Discursos Sobre a Cidade
PALAVRAS SOLTAS
Aqui se deixam aos nossos leitores, um conjunto de palavras soltas, «desventradas» de textos que, ao longo de um ano, fomos escrevendo nas redes sociais onde escrevemos.
Todas elas, grosso modo, debruçam-se sobre temas que nos são caros, nomeadamente, o poder das novas tecnologias de informação e comunicação (TIC), o espaço público, o exercício da cidadania, o socialismo e a social-democracia.
Apresentamos, em tempo de férias, palavras ditas, de caráter genérico, mas, mutatis mutandis, perfeitamente válidas e atuais, como não podia deixar de ser, nos tempos por que passamos e para a comunidade em que nos inserimos.
O reino e as temáticas das TIC, do espaço público, do exercício da cidadania, da discussão à volta do liberalismo, o socialismo e a social democracia, jamais está concluída. Representam temas e consubstancia(m) projeto(s) de uma sociedade em construção. Em que a recriação dos espaços públicos e o exercício da cidadania impõem-se-nos, cada vez mais, com muita acuidade e urgência.
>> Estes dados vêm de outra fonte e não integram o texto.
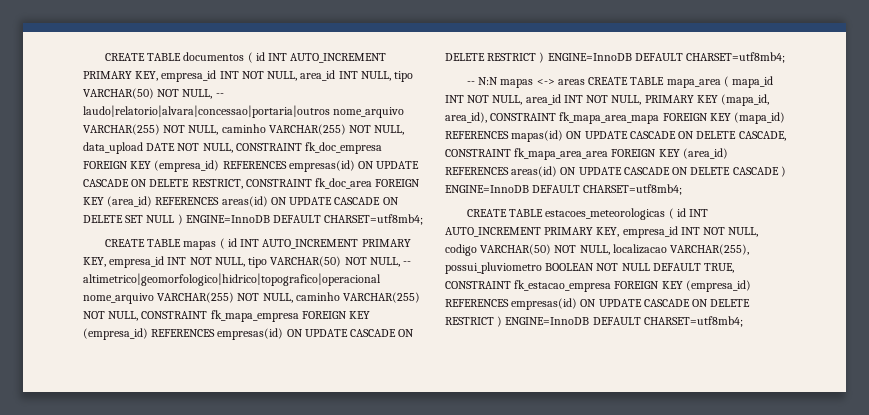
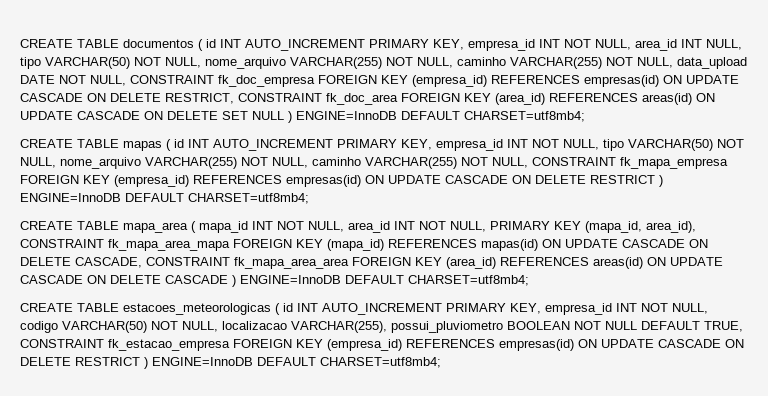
- CREATE TABLE documentos ( id INT AUTO_INCREMENT PRIMARY KEY, empresa_id INT NOT NULL, area_id INT NULL, tipo VARCHAR(50) NOT NULL, -- laudo|relatorio|alvara|concessao|portaria|outros nome_arquivo VARCHAR(255) NOT NULL, caminho VARCHAR(255) NOT NULL, data_upload DATE NOT NULL, CONSTRAINT fk_doc_empresa FOREIGN KEY (empresa_id) REFERENCES empresas(id) ON UPDATE CASCADE ON DELETE RESTRICT, CONSTRAINT fk_doc_area FOREIGN KEY (area_id) REFERENCES areas(id) ON UPDATE CASCADE ON DELETE SET NULL ) ENGINE=InnoDB DEFAULT CHARSET=utf8mb4;
+ CREATE TABLE documentos ( id INT AUTO_INCREMENT PRIMARY KEY, empresa_id INT NOT NULL, area_id INT NULL, tipo VARCHAR(50) NOT NULL, nome_arquivo VARCHAR(255) NOT NULL, caminho VARCHAR(255) NOT NULL, data_upload DATE NOT NULL, CONSTRAINT fk_doc_empresa FOREIGN KEY (empresa_id) REFERENCES empresas(id) ON UPDATE CASCADE ON DELETE RESTRICT, CONSTRAINT fk_doc_area FOREIGN KEY (area_id) REFERENCES areas(id) ON UPDATE CASCADE ON DELETE SET NULL ) ENGINE=InnoDB DEFAULT CHARSET=utf8mb4;
- CREATE TABLE mapas ( id INT AUTO_INCREMENT PRIMARY KEY, empresa_id INT NOT NULL, tipo VARCHAR(50) NOT NULL, -- altimetrico|geomorfologico|hidrico|topografico|operacional nome_arquivo VARCHAR(255) NOT NULL, caminho VARCHAR(255) NOT NULL, CONSTRAINT fk_mapa_empresa FOREIGN KEY (empresa_id) REFERENCES empresas(id) ON UPDATE CASCADE ON DELETE RESTRICT ) ENGINE=InnoDB DEFAULT CHARSET=utf8mb4;
+ CREATE TABLE mapas ( id INT AUTO_INCREMENT PRIMARY KEY, empresa_id INT NOT NULL, tipo VARCHAR(50) NOT NULL, nome_arquivo VARCHAR(255) NOT NULL, caminho VARCHAR(255) NOT NULL, CONSTRAINT fk_mapa_empresa FOREIGN KEY (empresa_id) REFERENCES empresas(id) ON UPDATE CASCADE ON DELETE RESTRICT ) ENGINE=InnoDB DEFAULT CHARSET=utf8mb4;
- -- N:N mapas <-> areas CREATE TABLE mapa_area ( mapa_id INT NOT NULL, area_id INT NOT NULL, PRIMARY KEY (mapa_id, area_id), CONSTRAINT fk_mapa_area_mapa FOREIGN KEY (mapa_id) REFERENCES mapas(id) ON UPDATE CASCADE ON DELETE CASCADE, CONSTRAINT fk_mapa_area_area FOREIGN KEY (area_id) REFERENCES areas(id) ON UPDATE CASCADE ON DELETE CASCADE ) ENGINE=InnoDB DEFAULT CHARSET=utf8mb4;
+ CREATE TABLE mapa_area ( mapa_id INT NOT NULL, area_id INT NOT NULL, PRIMARY KEY (mapa_id, area_id), CONSTRAINT fk_mapa_area_mapa FOREIGN KEY (mapa_id) REFERENCES mapas(id) ON UPDATE CASCADE ON DELETE CASCADE, CONSTRAINT fk_mapa_area_area FOREIGN KEY (area_id) REFERENCES areas(id) ON UPDATE CASCADE ON DELETE CASCADE ) ENGINE=InnoDB DEFAULT CHARSET=utf8mb4;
E não se iludam aqueles que, com a mudança de poder, tudo muda, ou pode mudar. Muito pelo contrário – é uma folha em branco que se nos apresenta à nossa frente para ser escrita.
O tempo, sempre demasiado célere, se encarregará de dizer em que moldes é que ela foi escrita…
E porque nós flavienses, vivendo numa sociedade globalizada, e não vivendo numa ilha isolada, imunes a quaisquer acontecimentos e influência, as palavras dispersas, abaixo reproduzidas, para nós fazem todo o sentido e têm toda a valia.
As últimas palavras soltas referem-se à Europa da qual fazemos parte. Nelas inculcávamos uma ideia de otimismo em relação ao futuro.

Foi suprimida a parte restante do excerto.